The temptation, however, is for rulers to view their governmental position as greater and more power-filled than it was ever designed to be so that they can bring salvation to the people. To get around the specific limitations of governmental authority outlined in Scripture, the power hungry ruler claims that his “vision” is as a “benefactor.” “Give me more power, and I’ll put things right. Let me pass more laws, and we’ll all be safe and secure.” Jesus warned of the danger in viewing civil government in salvific terms:
“And there arose also a dispute among [His disciples] as to which one of them was regarded to be greatest. And He said to them, ‘The kings of the Gentiles lord it over them; and those who have authority over them are called “Benefactors”’” (Luke 22:24–25).

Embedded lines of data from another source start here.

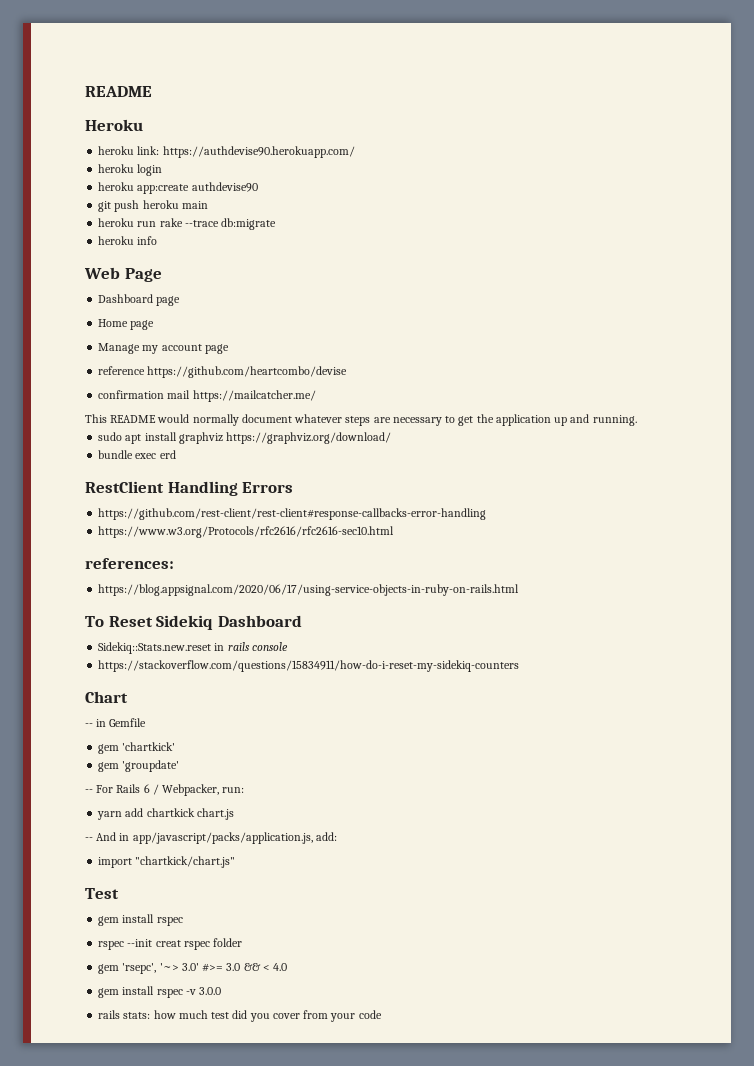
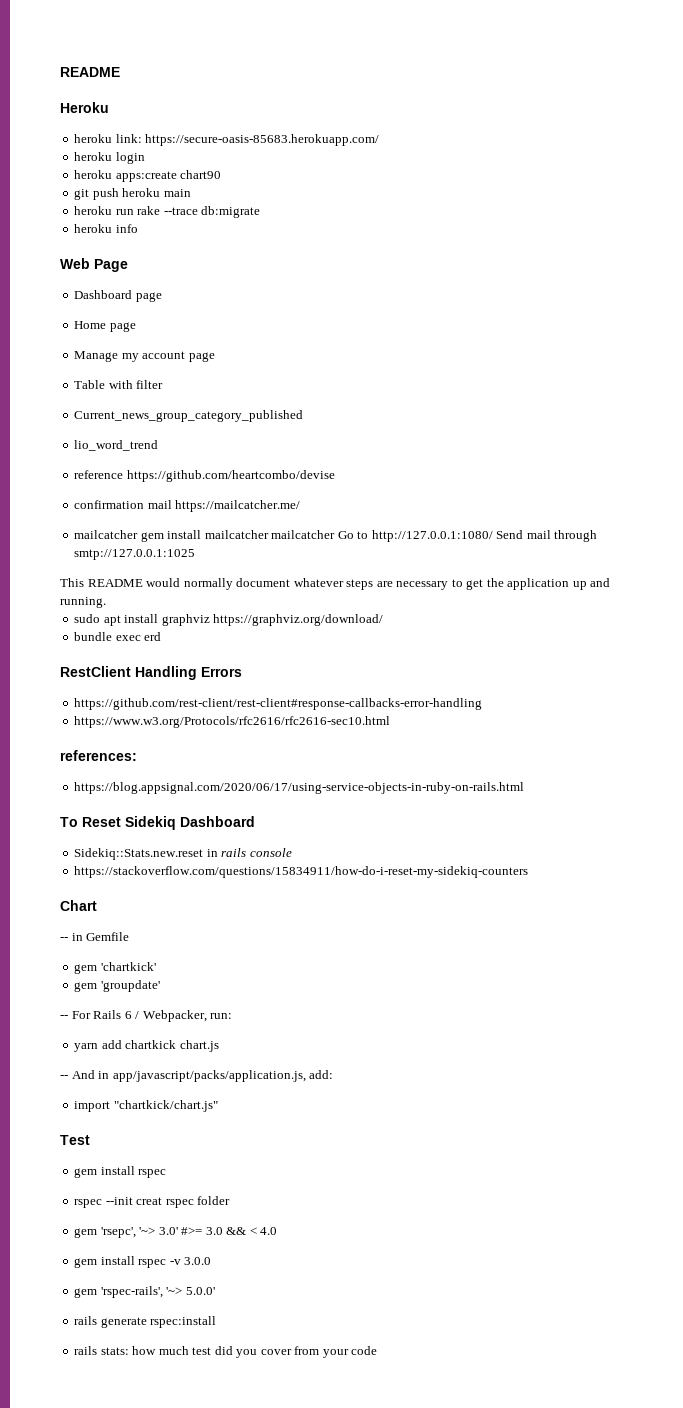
[162,146,355,158] https://authdevise90.herokuapp.com/ -> [145,134,380,146] https://secure-oasis-85683.herokuapp.com/
[137,182,258,194] app:create authdevise90 -> [115,170,222,182] apps:create chart90
(229, 349) none -> [74,380,164,389] [74,410,304,422] [74,440,159,451] // Table with filter // Current_news_group_category_published // lio_word_trend
(316, 396) none -> [74,530,598,542] [74,549,196,560] // mailcatcher gem install mailcatcher mailcatcher Go to http://127.0.0.1:1080/ Send mail through smtp://127.0.0.1:1025
(222, 991) none -> [74,1286,215,1298] [74,1316,217,1328] // gem 'rspec-rails', '~> 5.0.0' // rails generate rspec:install

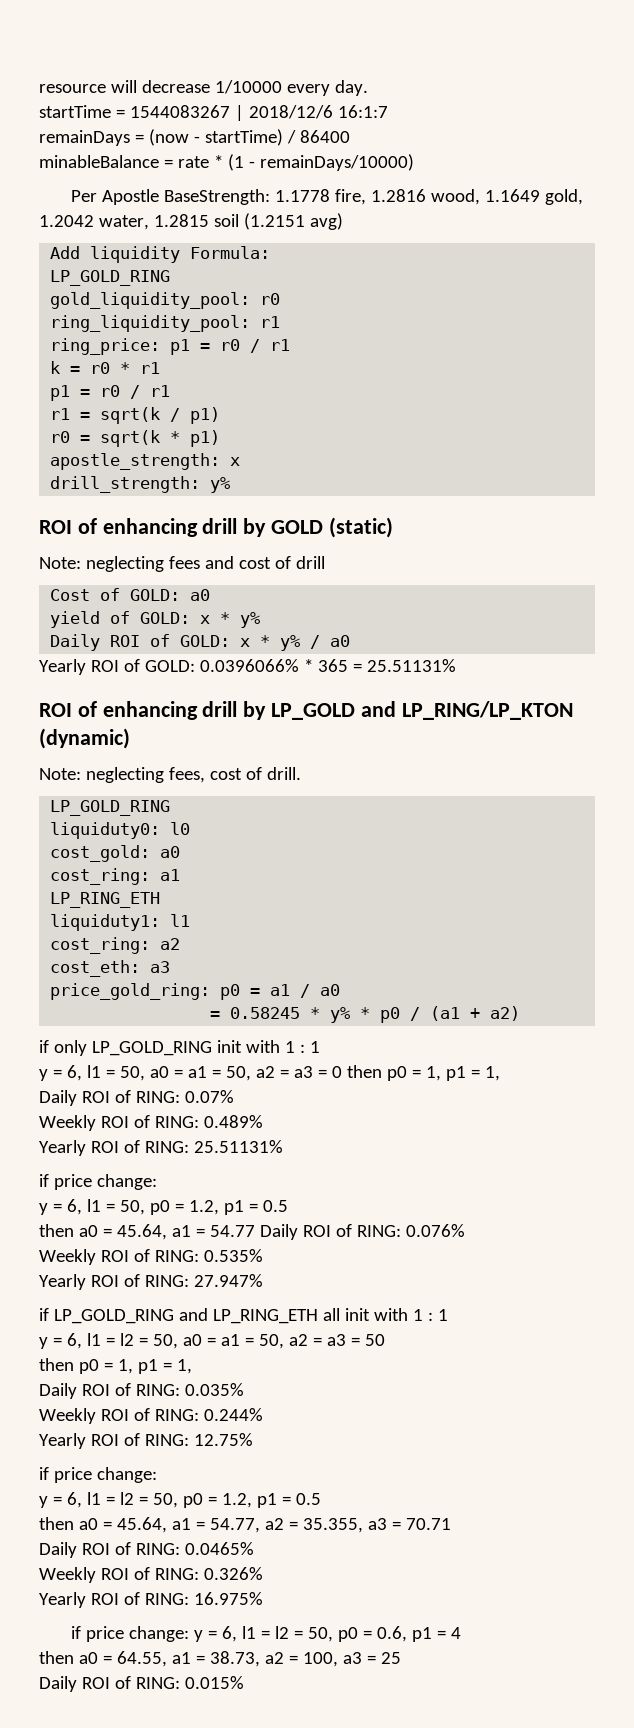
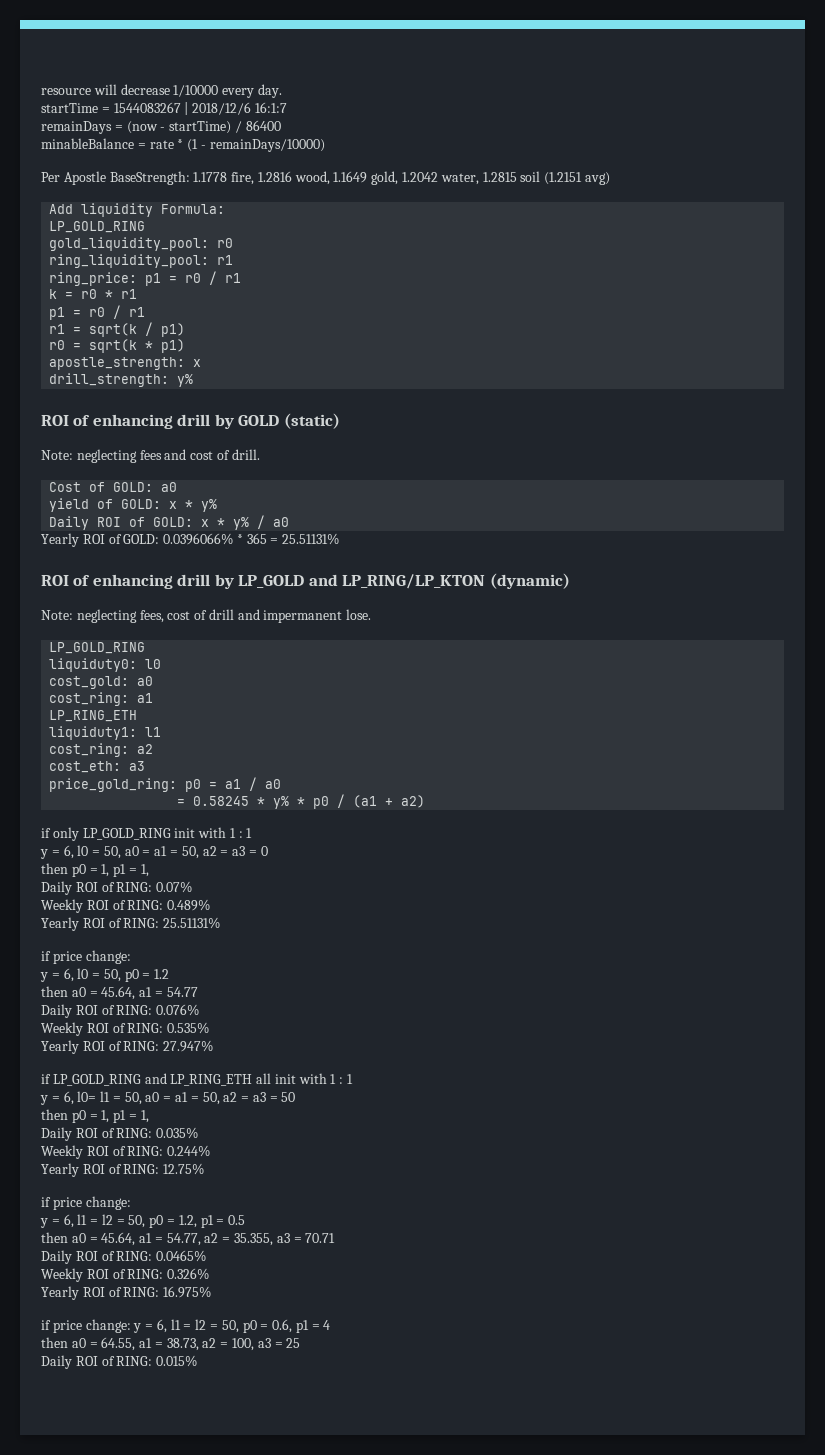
[295,556,325,569] drill -> [231,449,260,460] drill.
[266,767,301,780] drill. -> [208,609,372,623] drill and impermanent lose.
[86,1065,101,1078] l1 -> [77,845,89,856] l0
(342, 1072) none -> (268, 851) //
[86,1199,288,1215] l1 = 50, p0 = 1.2, p1 = 0.5 -> [77,968,170,982] l0 = 50, p0 = 1.2
(255, 1231) none -> (198, 992) //
[86,1333,148,1346] l1 = l2 = -> [77,1091,121,1102] l0= l1 =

The self-anointed politician believes he is called to rebuild society by political programs. Given enough power and money, he tries to convince the masses, he will do what no politician before him has ever done. So government programs increase, deficits balloon, and those the politicians claim to help suffer under the illusion of progress. It doesn’t matter that the programs failed; the intentions were honorable. Jesus steers His disciples in a different direction: “Not so with you, but let him who is greatest among you become as the youngest, and the leader as the servant” (22:26). Leadership positions are ministerial.
Like the rulers who wield power, the citizenry too often encourages the lust for power in God’s name by demanding from their rulers the benefits of heaven. But rulers have no such storehouse. To benefit the many, they must steal from the few. If American politics is to change, a new Magna Carta must be formed that limits our appetites.
- Elizabeth Hallam and Andrew Prescott, eds., The British Inheritance: A Treasury of Historic Documents (Berkeley, CA: University of California Press, 1999) at 14. [↩]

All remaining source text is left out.